In Philadelphia, the Association for Public Art has developed a “museum without walls” program to interpret its public art, and it is one of the best “street” tours in the country. The self-guided tours are available in several multiple platforms: You can call phone numbers listed with each sculpture, use a free smart phone app, download the audio to an MP3 player, or scan a QR code (known as a QR or quick response code) on the free “Museum Without Walls” map at locations around the city.
The tour stops are very well-done, with interesting content provided by historians, curators, sometimes the artist or a living relative. For the linked video, for example, they enlist author Kirk Savage, who wrote Standing Soldiers, Kneeling Slaves: Race, War, and Monument in 19th Century America, historian Harold Holzer, and Millard F. Rogers, Jr., author of Randolph Rogers: American Sculptor in Rome. All knowledgeable, entertaining, and passionate about the subject. Visual content is simple — photographs of the work of art itself.

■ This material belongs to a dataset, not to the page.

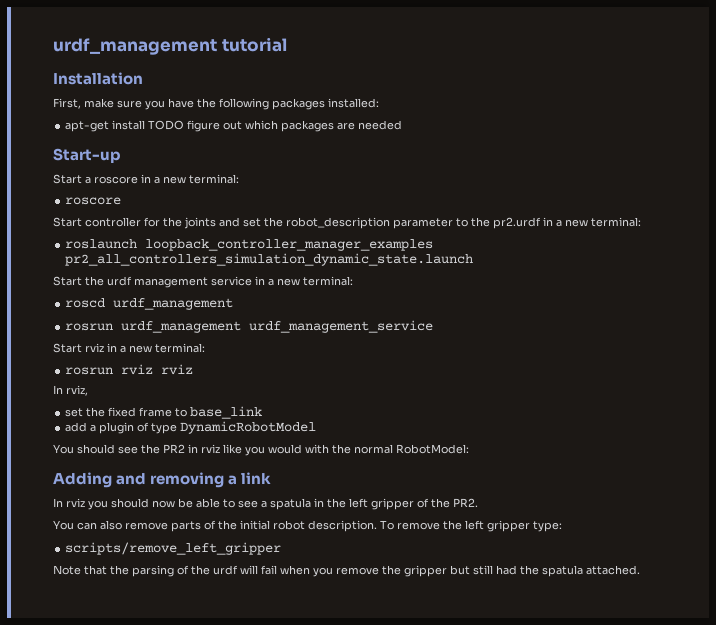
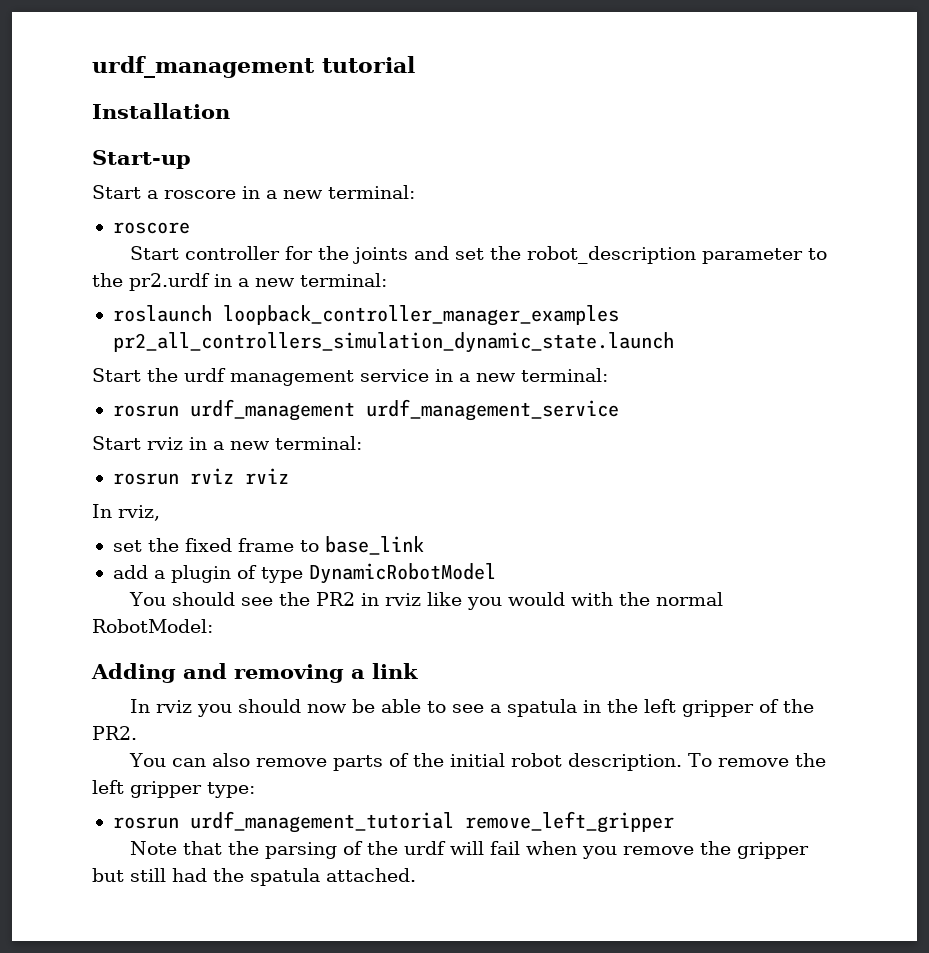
[53,98,379,110] [65,120,403,132] // First, make sure you have the following packages installed: // apt-get install TODO figure out which packages are needed -> (230, 111) none
[65,298,234,310] // roscd urdf_management -> (608, 375) none
[65,542,282,555] scripts/remove_left_gripper -> [112,811,674,833] rosrun urdf_management_tutorial remove_left_gripper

As with our pastcasts, the three-to-five minute length seems optimal. What Philadelphia does well is provide a place on their website where you can upload your own pictures and add your own thoughts about the sculptures. There is also a set of lesson plans for 4th and 5th grade students. This project was funded by The Pew Center for Arts & Heritage through the Heritage Philadelphia Program, and the National Endowment for the Humanities.